UK CLL Forum, UKCLLFORUM

Patient Profile for: Andysnat



General
Mutational Status
Positive Prognostic Markers
Neutral Prognostic
Markers
Negative Prognostic
Markers
Chromosomes
Clinical Presentation
Drug Allergies

DOB: 1956
Male

       

 


 


General

I was diagnosed in 2005, following a blood test at the local hospital during cardiac assessment. I was assessed for sleep apnoia, lots of high blood pressure monitoring, incredible scans on my heart to look at a dodgy valve, ECGs and a re assessment of my Hypertension medicine.

A few years earlier, my GP had given me such a roasting about my cigarette habit that I quit smoking there and then. At that time I had an enlarged left ventricle of my heart, caused by untreated Hypertension. Three months later, the Twin Towers in New York were attacked. A month after that, I went to Sri Lanka to work, and started off my first week in the Hilton Hotel Colombo, adjacent to the twin towers of the Columbo World Trade Centre. During my time in Sri Lanka, when shaving one morning, I noticed a hard lump under the left side of my jaw. I finally admitted to myself only last year that this was an enlarged sub-mandibular node.

In recent discussion with my GP, it seems that I had elevated Lymphocyte counts back in 1996, presumably around the time I had an attack of pneumonia. I can not remember having blood tests done other than at the times mentioned here. Was I suffering from CLL back in 1996? I think so, but we will never know.

I received a letter from the heart consultant informing me of an unusual elevated white count, which he had referred to the Heamatology team, and that I should expect a letter from them. I thought nothing of it, but learned later that my wife and parents were very concerned.

The first time I met my consultant, who I always think of as Dr. Strangelove, he sat me down in a one bed room on the heamatology ward with a cup of tea, and asked me what I thought about all this. I asked him what my white count was, and he said 99. I asked him what was normal, and he said about 4. I suggested that there were a number of reasons for elevated white cell counts, starting with stress, at which he shook his head.

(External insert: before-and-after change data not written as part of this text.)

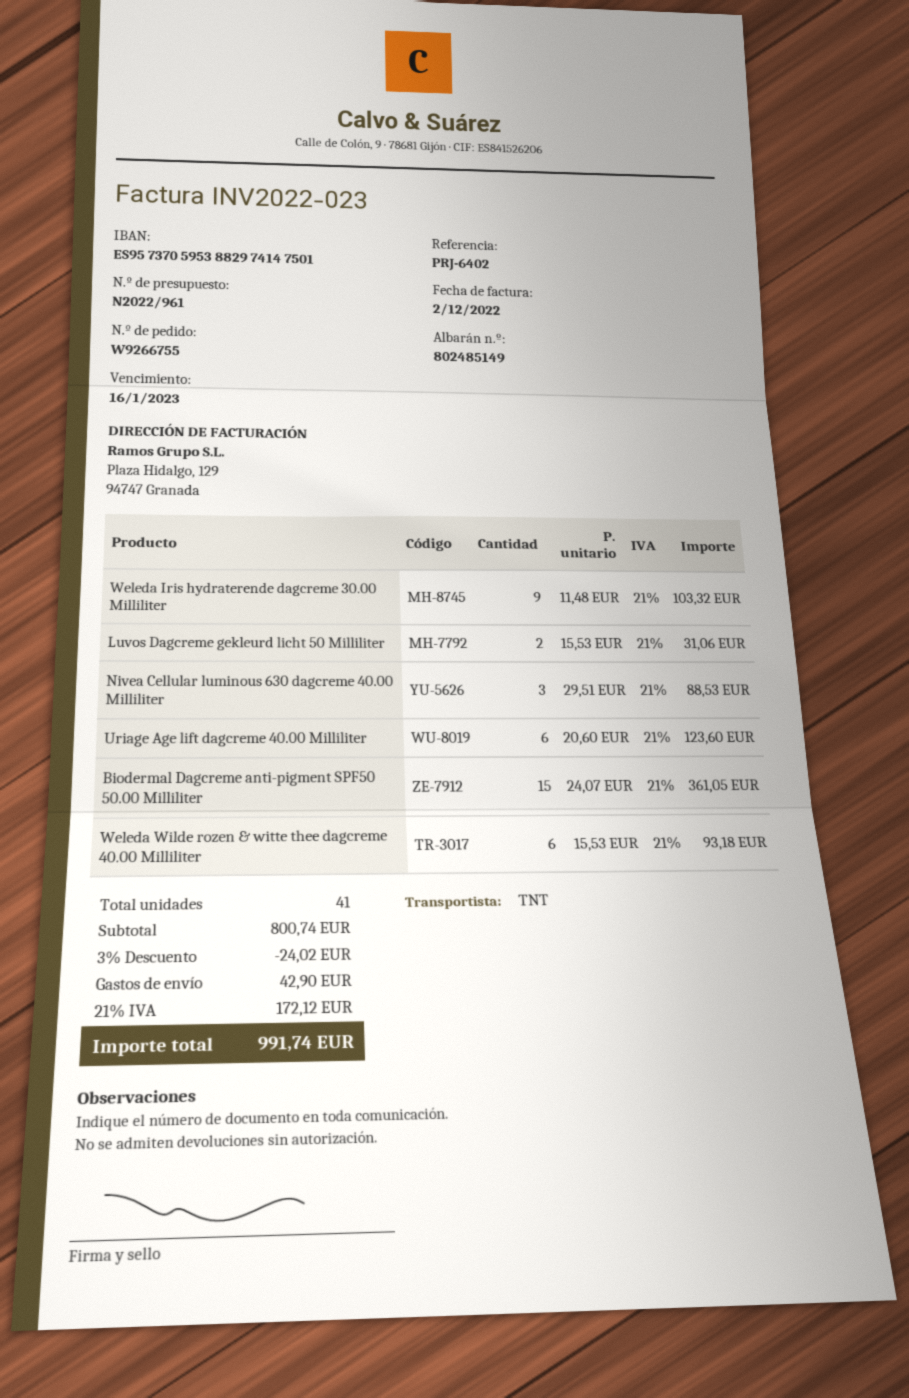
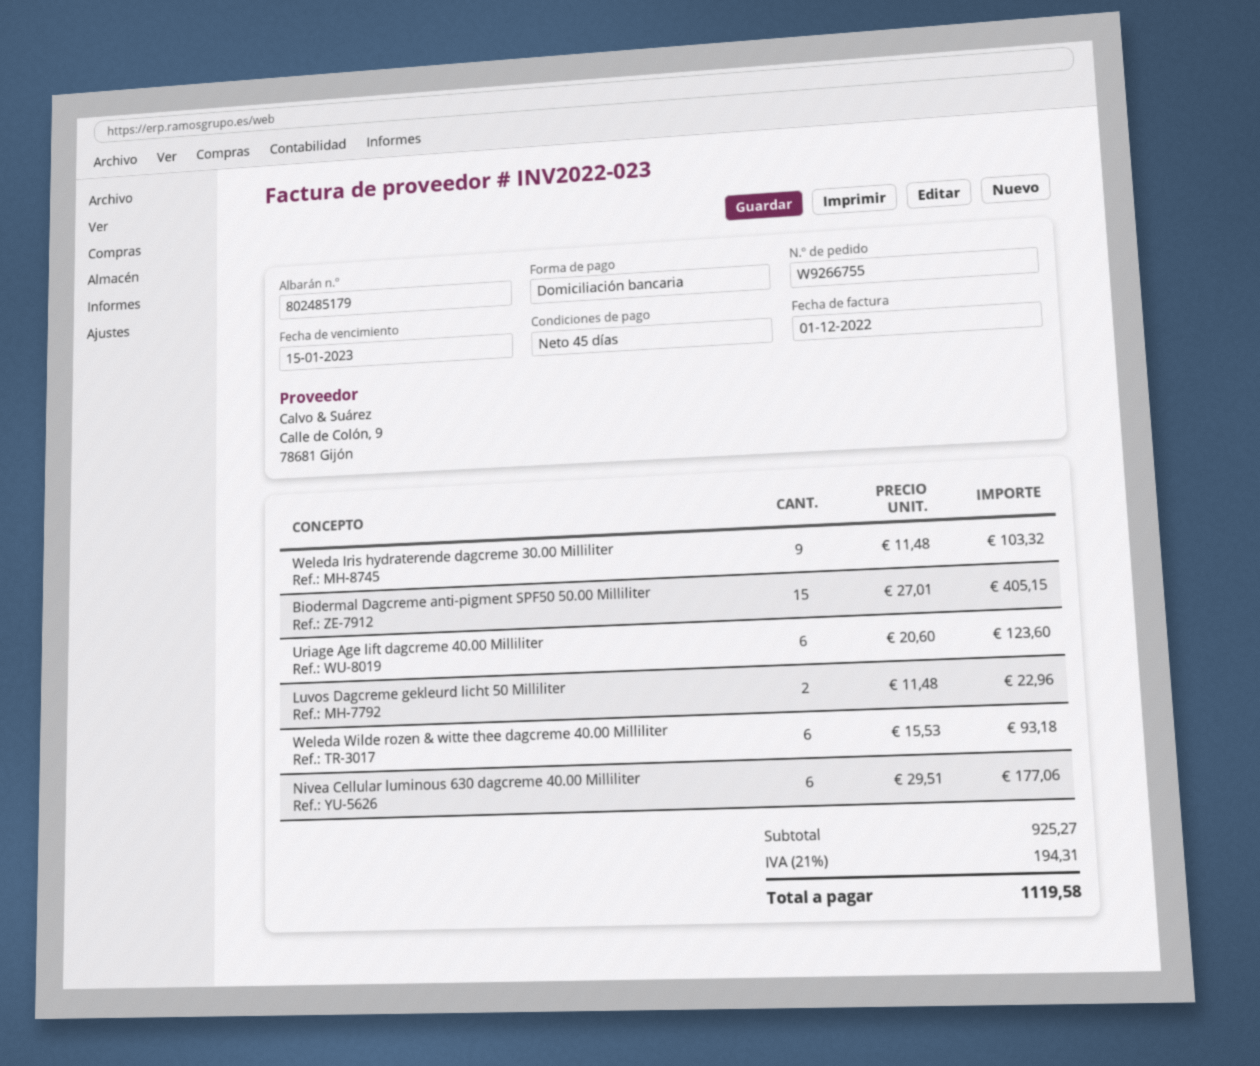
delivery note number: 802485149 -> 802485179
invoice date: 2022-12-02 -> 2022-12-01
due date: 2023-01-16 -> 2023-01-15
Luvos Dagcreme gekleurd licht 50 Milliliter: 2 x 15.53 = 31.06 -> 2 x 11.48 = 22.96
Nivea Cellular luminous 630 dagcreme 40.00 Milliliter: 3 x 29.51 = 88.53 -> 6 x 29.51 = 177.06
Biodermal Dagcreme anti-pigment SPF50 50.00 Milliliter: 15 x 24.07 = 361.05 -> 15 x 27.01 = 405.15
subtotal: 800.74 -> 925.27
discount: 3% = 24.02 -> none
shipping: 42.90 -> none
tax: 21% = 172.12 -> 21% = 194.31
total: 991.74 -> 1119.58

He also said no to an infection, and that left me with Leukaemia. He nodded.

He wasn't able to confirm CLL at that time, and needed another set of tests, but he was very confident that I had CLL, and this was confirmed within a week or so. In that initial discussion I suddenly found a cause for the night sweats I had experienced for years.

Prior to that, I had no idea that I was ill.

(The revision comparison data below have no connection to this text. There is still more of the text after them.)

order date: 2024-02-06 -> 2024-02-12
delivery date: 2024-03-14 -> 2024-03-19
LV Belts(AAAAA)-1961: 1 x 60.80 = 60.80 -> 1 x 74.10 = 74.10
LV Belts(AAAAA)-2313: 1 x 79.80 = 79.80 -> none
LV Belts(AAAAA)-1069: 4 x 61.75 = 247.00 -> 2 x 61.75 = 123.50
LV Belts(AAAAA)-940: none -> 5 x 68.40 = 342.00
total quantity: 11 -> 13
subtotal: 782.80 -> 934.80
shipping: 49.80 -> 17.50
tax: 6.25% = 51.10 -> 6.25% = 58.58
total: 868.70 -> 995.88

Strangelove had managed to give me this news without upsetting me, treating me like an intelligent adult. I have to say that I have felt a great deal of trust in him and respect for him since that day. I feel very pleased about that.

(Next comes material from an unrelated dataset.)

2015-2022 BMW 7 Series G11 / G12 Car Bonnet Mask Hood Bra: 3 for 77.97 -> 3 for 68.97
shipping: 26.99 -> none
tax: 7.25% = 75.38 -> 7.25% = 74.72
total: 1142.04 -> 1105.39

I began to recognise the tiredness I experienced regularly wasn't age creeping up on me, and the night sweats were suddenly attributable, to an illness, rather than having the heating on too high, or living in the tropics.

For the six to twelve months prior to treatment, I contributed less and less at home, getting exhausted by some simple hoovering, and napping more and more. I stopped gardening, and mowing the lawns, and became quite burdensome to everybody around me.

Treatment Summary

Prior to treatment, I had a CT scan, which confirmed enlarged nodes throughout my body, and an enlarged spleen. The only nodes I could feel myself were the aforementioned sub-mandibular, and an occipital node at the top of my neck, at the back.

I opted for FC, Fludarabine and Cyclophosphamide, as I quite fancy the idea of a long, deep remission, which from clinical trials seems to be the case for many patients who take that treatment. I was to take six cycles of a week on and four weeks off. I conquered my fear of needles after the first month, and I think nothing of it now when I have a blood sample taken.

Strangelove and I called a halt to my treatment after round 4 - my blood results were all in the normal range, more or less, and he could see no benefit to carrying on with further chemo. The synergistic effect of the two drugs seemed to work very well for me, bringing my counts down rapidly after the first round, and the nodes faded away soon after.

I didn't enjoy the chemo weeks. The fourth cycle was tedious and uncomfortable, and the effects of the chemo are cumulative, but I have written about them elsewhere. Ask me about it within the forum if you want.

I'm nearly five months post treatment as I write this, and I have seen an improvement in my fatigue and tiredness, and a reduction of my night sweats. Four months post treatment, Strangelove and I agreed that I would see him again after a further six months.

My last set of bloods were basically normal. Lets hope they stay like that for a while.